=== Data excerpts ===

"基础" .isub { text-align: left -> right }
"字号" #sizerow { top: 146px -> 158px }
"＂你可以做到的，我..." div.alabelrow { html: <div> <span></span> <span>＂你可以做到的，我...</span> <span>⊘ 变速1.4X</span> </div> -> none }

===
=== Data excerpts ===

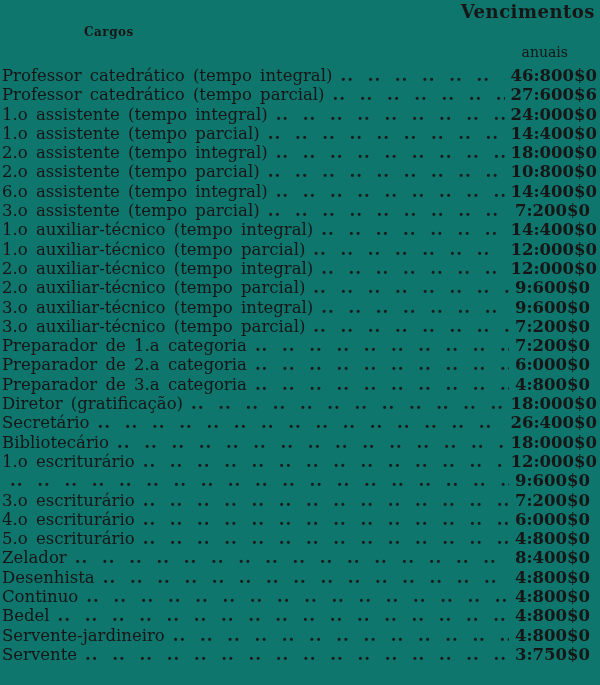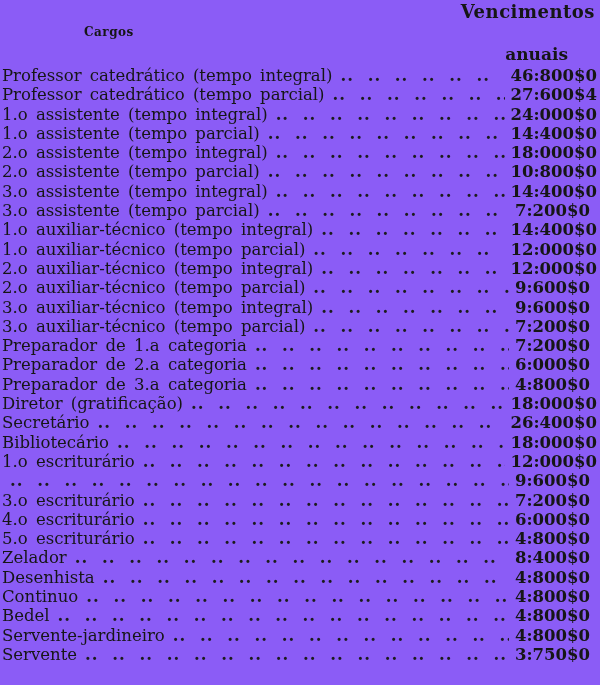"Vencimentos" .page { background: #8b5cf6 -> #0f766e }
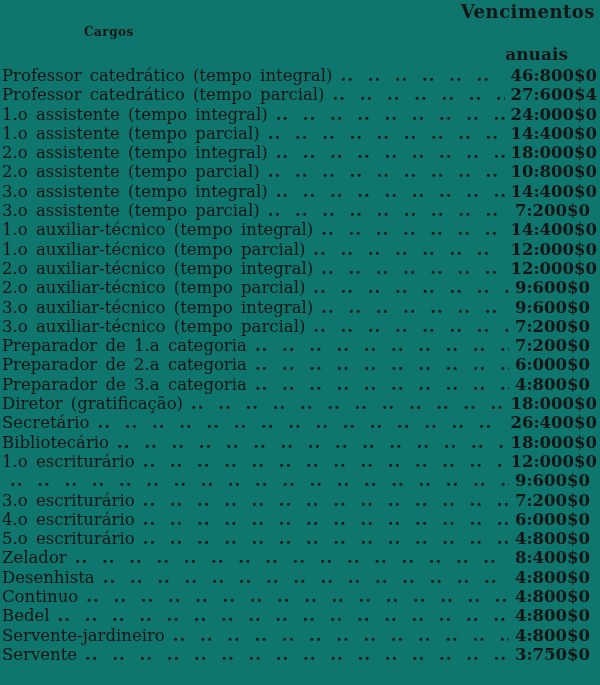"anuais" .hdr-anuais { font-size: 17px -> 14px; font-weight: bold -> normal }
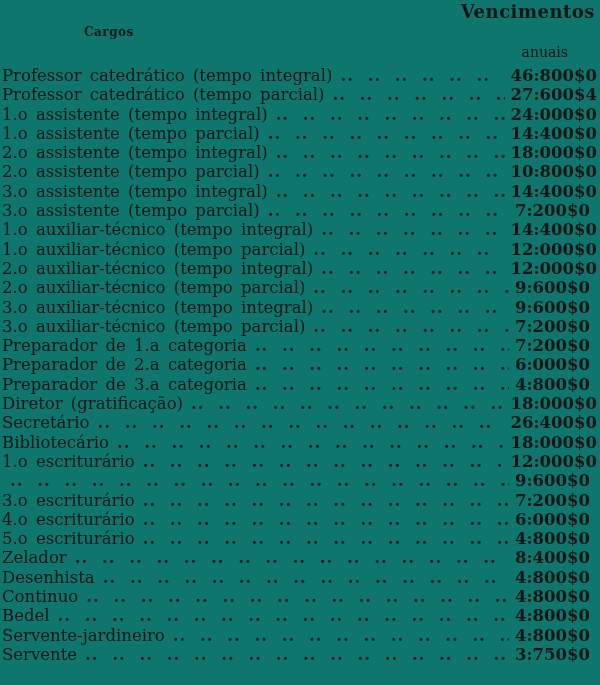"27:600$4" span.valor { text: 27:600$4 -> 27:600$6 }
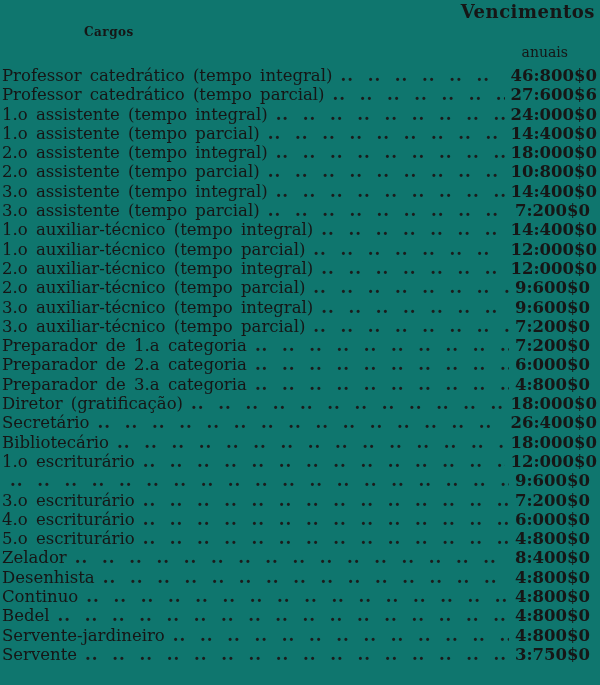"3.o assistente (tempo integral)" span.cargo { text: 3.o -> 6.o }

===

▶ _Problem description_:
Look through the listing above for the line with "font-size: 17px ->" and the line with "text: 3.o ->". Write out exactly those lines and everything between, leaving out pictures.

▶ _Solution below_:
"anuais" .hdr-anuais { font-size: 17px -> 14px; font-weight: bold -> normal }
"27:600$4" span.valor { text: 27:600$4 -> 27:600$6 }
"3.o assistente (tempo integral)" span.cargo { text: 3.o -> 6.o }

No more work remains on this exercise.